Le pain est donné à tous.
Seulement les disciples ,toutefois,sont conscients de ce qui est arrivé.
Il ne suit aucune réaction.
Pour ceux qui se rendent compte, l'unique réaction possible c' est la foi en Jésus comme Messie, notre espérance.
Cette espérance nous attire , et nous associe à Lui, et c' est précisée progressivement dans le dialogue avec Lui.

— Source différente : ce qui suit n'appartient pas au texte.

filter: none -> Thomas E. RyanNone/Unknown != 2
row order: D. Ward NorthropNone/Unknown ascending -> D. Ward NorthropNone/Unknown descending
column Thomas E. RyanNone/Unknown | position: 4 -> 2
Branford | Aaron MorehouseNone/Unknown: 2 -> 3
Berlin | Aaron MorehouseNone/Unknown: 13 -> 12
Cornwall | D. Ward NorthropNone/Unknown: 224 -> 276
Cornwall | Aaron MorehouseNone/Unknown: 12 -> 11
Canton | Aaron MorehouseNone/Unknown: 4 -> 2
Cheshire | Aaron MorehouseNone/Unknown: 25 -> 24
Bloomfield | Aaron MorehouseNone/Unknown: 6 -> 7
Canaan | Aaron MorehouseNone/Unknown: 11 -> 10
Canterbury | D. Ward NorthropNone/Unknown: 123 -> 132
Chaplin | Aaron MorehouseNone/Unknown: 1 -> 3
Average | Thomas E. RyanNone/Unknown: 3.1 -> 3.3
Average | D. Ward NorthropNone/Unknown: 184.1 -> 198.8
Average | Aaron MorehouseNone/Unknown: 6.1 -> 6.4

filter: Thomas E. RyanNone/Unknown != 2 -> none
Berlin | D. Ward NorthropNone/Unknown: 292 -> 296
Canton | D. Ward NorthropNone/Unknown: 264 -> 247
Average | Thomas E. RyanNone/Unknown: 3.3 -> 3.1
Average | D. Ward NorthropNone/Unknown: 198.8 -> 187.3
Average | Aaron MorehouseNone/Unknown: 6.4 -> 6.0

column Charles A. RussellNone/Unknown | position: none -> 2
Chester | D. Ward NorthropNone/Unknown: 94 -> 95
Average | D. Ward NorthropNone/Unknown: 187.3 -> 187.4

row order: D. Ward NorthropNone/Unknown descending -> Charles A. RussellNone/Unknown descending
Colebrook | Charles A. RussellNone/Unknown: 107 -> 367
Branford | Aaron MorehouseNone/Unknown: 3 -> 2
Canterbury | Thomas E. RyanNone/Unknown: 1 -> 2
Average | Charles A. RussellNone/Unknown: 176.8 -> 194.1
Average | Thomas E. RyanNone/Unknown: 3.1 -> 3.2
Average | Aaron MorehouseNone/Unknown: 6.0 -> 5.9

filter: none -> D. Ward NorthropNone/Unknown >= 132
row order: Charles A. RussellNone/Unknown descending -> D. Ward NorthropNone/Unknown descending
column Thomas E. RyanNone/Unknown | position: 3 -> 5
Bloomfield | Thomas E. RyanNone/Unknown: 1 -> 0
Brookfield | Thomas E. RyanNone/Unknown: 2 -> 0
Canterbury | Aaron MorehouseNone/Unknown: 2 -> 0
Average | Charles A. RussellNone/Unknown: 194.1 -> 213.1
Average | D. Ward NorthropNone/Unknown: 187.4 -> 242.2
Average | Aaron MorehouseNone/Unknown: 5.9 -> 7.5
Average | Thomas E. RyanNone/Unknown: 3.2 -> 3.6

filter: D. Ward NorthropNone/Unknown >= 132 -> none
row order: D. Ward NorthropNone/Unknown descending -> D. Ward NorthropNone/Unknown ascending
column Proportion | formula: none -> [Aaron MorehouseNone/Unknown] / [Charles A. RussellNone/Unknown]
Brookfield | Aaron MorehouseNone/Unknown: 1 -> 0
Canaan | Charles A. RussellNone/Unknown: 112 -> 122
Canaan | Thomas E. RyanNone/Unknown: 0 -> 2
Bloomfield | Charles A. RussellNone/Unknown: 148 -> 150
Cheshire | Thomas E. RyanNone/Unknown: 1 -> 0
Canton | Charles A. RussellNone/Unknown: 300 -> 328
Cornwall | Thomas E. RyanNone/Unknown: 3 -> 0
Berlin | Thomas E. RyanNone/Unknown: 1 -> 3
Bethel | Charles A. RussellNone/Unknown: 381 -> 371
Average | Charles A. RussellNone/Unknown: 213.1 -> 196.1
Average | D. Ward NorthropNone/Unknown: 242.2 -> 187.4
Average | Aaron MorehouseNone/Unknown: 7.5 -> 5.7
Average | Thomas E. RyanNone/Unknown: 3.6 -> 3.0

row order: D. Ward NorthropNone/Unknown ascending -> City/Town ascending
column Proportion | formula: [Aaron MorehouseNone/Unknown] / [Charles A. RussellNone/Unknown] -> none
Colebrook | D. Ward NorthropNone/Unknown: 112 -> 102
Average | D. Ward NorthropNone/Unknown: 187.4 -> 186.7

En fin , Il se révèle pleinement, nous fait entrer dans son mystère de mort et de résurrection, et nous emmène avec Soi en son voyage à Jérusalem.
Le texte fait allusion à la célébration de l'Eucharistie dans toute sa valeur historique - eschatologique.
L'Eucharistie met ceux qui célébrènt dans le cœur du mystère de Dieu, dans la mémoire de sa Passion pour nous, et en prévision de la résurrection dans l'attente de son retour.
Les apôtres, les douze , appelés ensuite disciples, comme ceux qui vont continuer l'action, sont les serviteurs de ce Banquet.
Ils convoquent , accueillent , reçoivent et distribuent
à tous le pain rompu et donné par le Seigneur.
L'excédent n' est pas caché, (comme la manne dans Ex. 16,32), mais il est ce que les disciples ont toujours en reserve pour le donner à tous pour toujours.
De plus, ce pain peut et doit être gardé. (Jn 6,12).
Contrairement à la manne qui périt, ce Pain ne sera jamais péri.
Il a en effet le pouvoir de préserver de la mort ceux qui en mangent.
Dans ce pain le Seigneur veut et et peut enfin révéler le mystère de Son amour pour le Père et pour nous.
Ce Pain nous place au cœur de la Trinité, en tant que fils dans le Fils, et nous fait comme Lui, auditeurs de la Parole du Père qui transfigure le visage.
Le centre de cette pièce c' est dire les mots de la dernière Cène.
Maintenant, la présence du Dieu qui dans l'Exode rassasie son peuple, est remplacée par le Christ qui rompt Son pain.
Nourrir tous, accompli par les disciples selon l'ordre du Seigneur, fait écho à «Faites ceci en mémoire de moi» (de chaque Prière Eucharistique dans le don sans mesure de Consécration).